Cooper could only shake his head in disbelief.
“In business news, all of the world’s stock exchanges remain closed during this emergency. In fact, most commercial and industrial activities have ceased altogether given the rampant closure of borders around the world and the massive absenteeism at workplaces and factories worldwide…”
Cooper staggered from the living room to the kitchen. He was famished after the tumultuous day before. He could smell the sausa
ge and eggs before he started cooking. He added toast, orange juice, and a pot of black coffee to round out the breakfast. Midway into the cooking, Dranko and Jake stumbled into the kitchen. Jake’s eyes were bleary and blood-shot. He dragged a red blanket lazily behind him that had caught up on his leg. Dranko was shirtless, but was struggling to find the sleeves of a ratty black t-shirt, which advertised some cheap brand of whiskey.
Cooper looked intently at Jake, “Good morning, son.”
Jake looked up and offered a tepid smile, “Good morning, Dad.” Cooper pulled him close, hugged him tightly and whispered in his ear, “Come what may, we’ll be together through this thing.” Jake pulled away, looked at him hopefully, his eyes laced with doubt, and began buttering the toast in dull silence.
“Take your seats, gentlemen. Dranko, will you grab some plates and silverware? Everything is almost ready.”
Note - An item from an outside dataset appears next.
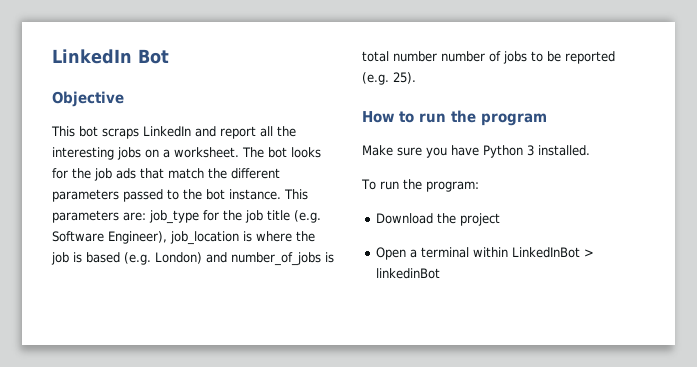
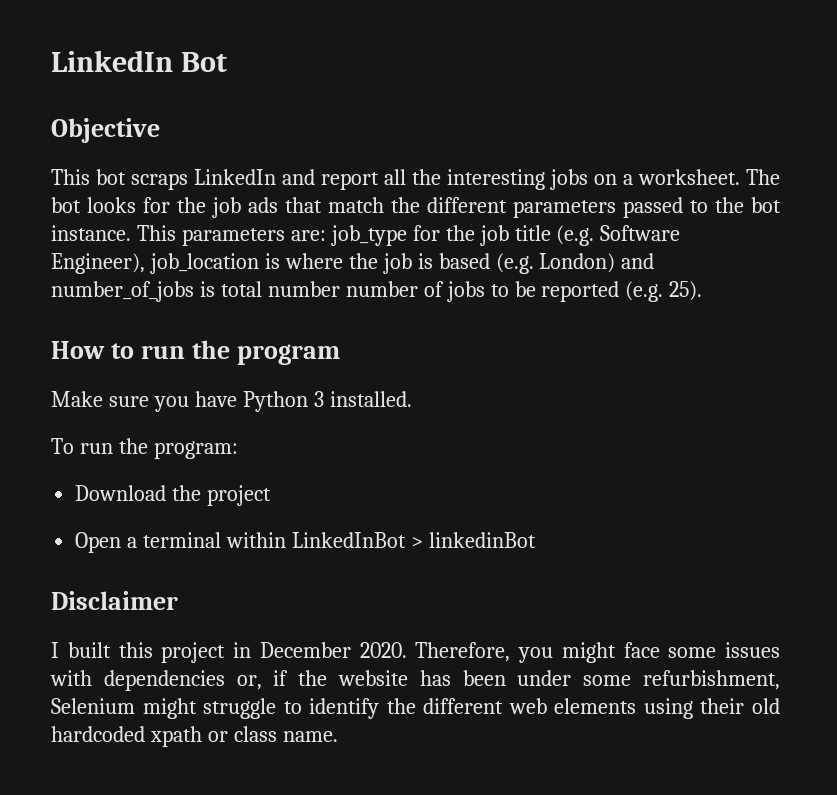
+ Disclaimer
+ I built this project in December 2020. Therefore, you might face some issues with dependencies or, if the website has been under some refurbishment, Selenium might struggle to identify the different web elements using their old hardcoded xpath or class name.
They ate in silence, but ravenously. Jake tore his toast to pieces, ripping them into his mouth. Dranko bit a pork sausage link in half, fat spurting out and stinging him in the eye. Cooper devoured his eggs in single bites and yellow yolk dribbled down his chin. He wiped it off with a slice of toast and ate half of it in a single bite. A half-gallon of orange juice disappeared between them amid loud slurping noises as they gulped it down. All told, a dozen eggs, almost a pound of pork sausage links, and a half a loaf of bread were consumed.
Five minutes later, sated, they all sat back almost simultaneously.
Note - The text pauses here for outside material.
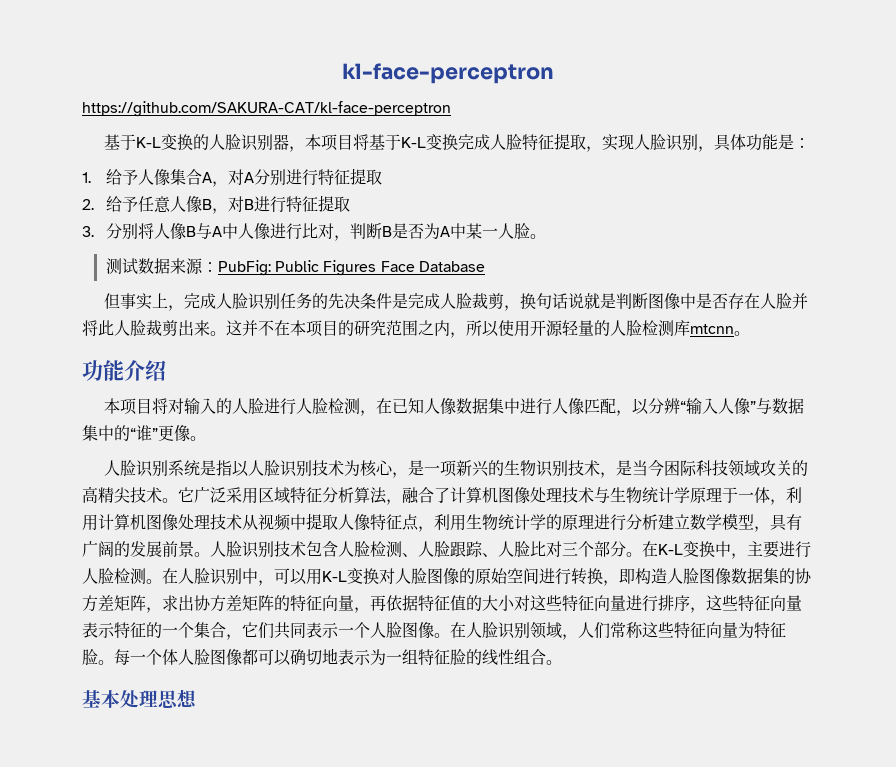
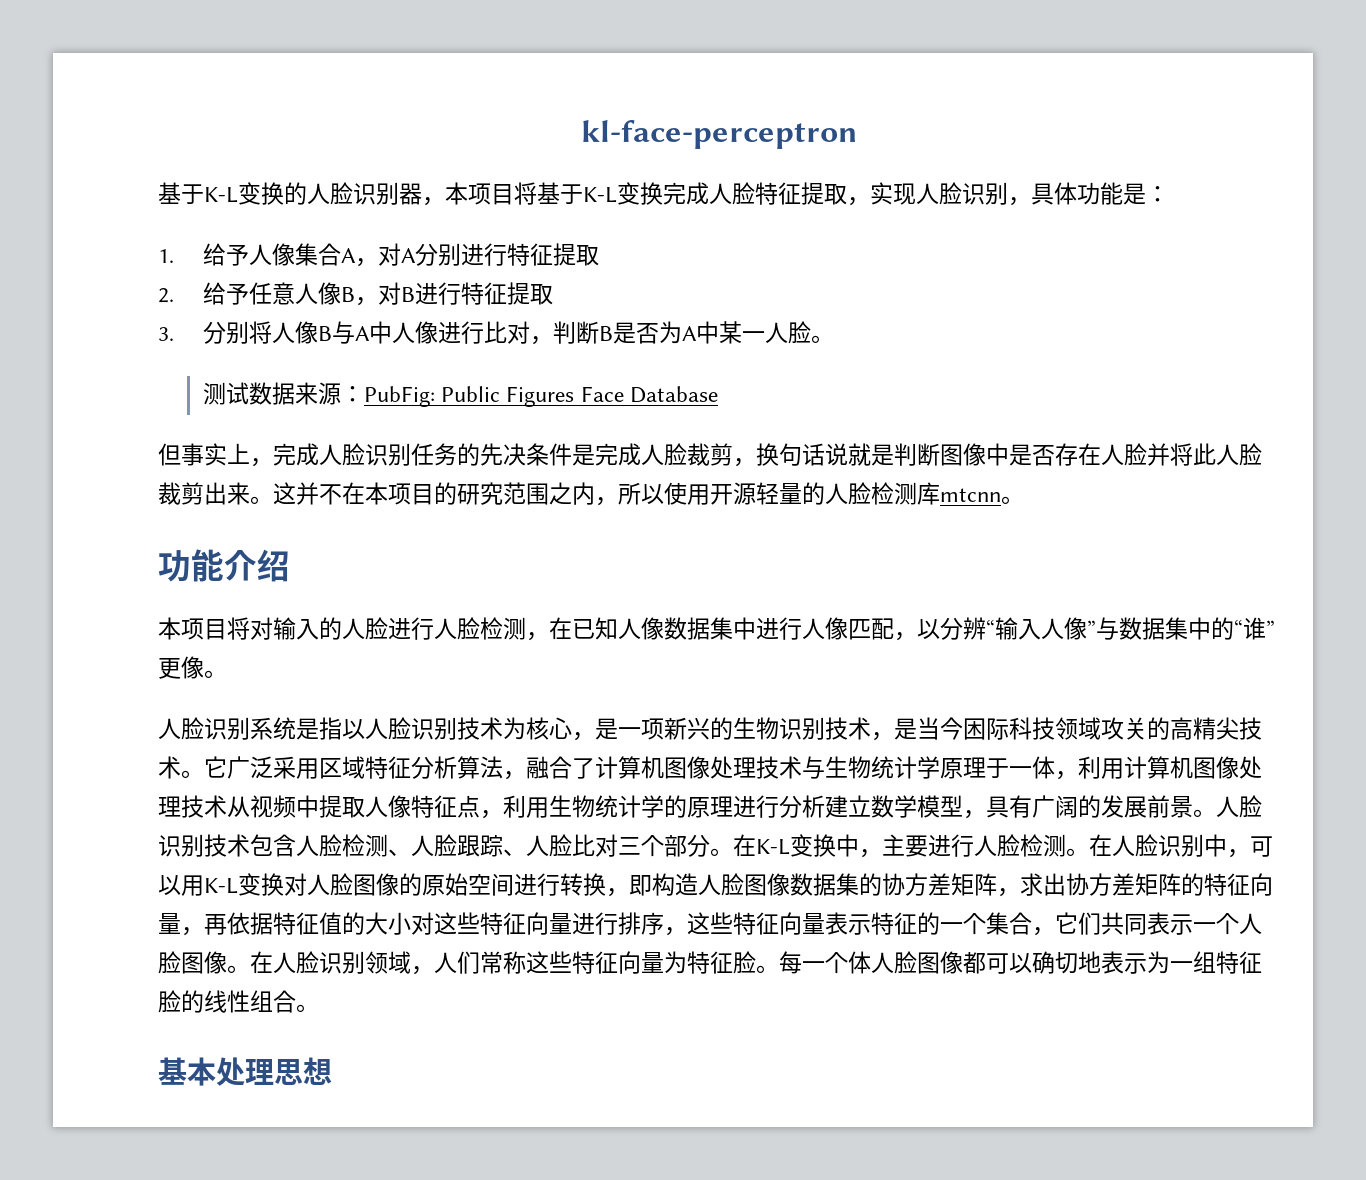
- https://github.com/SAKURA-CAT/kl-face-perceptron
Cooper surveyed the scene. Not a speck of food remained, plates were picked clean. Jake had butter smeared across both cheeks and his fingertips were wrapped in grease from the pork. He was furiously licking them clean now. Dranko had bits of pork grease, yolk, and crumbs from the toast coating the better half of his goatee. Cooper could only imagine what he looked like.
“My, we must look like a trio of starving men who’ve just emerged from prison and had their first meal!”
He burst out laughing. Loud, side-splitting chortles filled the room. Tears streamed down his face and he gasped for breath. Dranko and Jake first looked at him, astonished. Then, looking from Cooper to one another, they too fell into uncontrollable laughter. That caused a new spasm of guffawing. Soon, they were all doubled over, clutching frantically at their sides, and waving at each other to stop.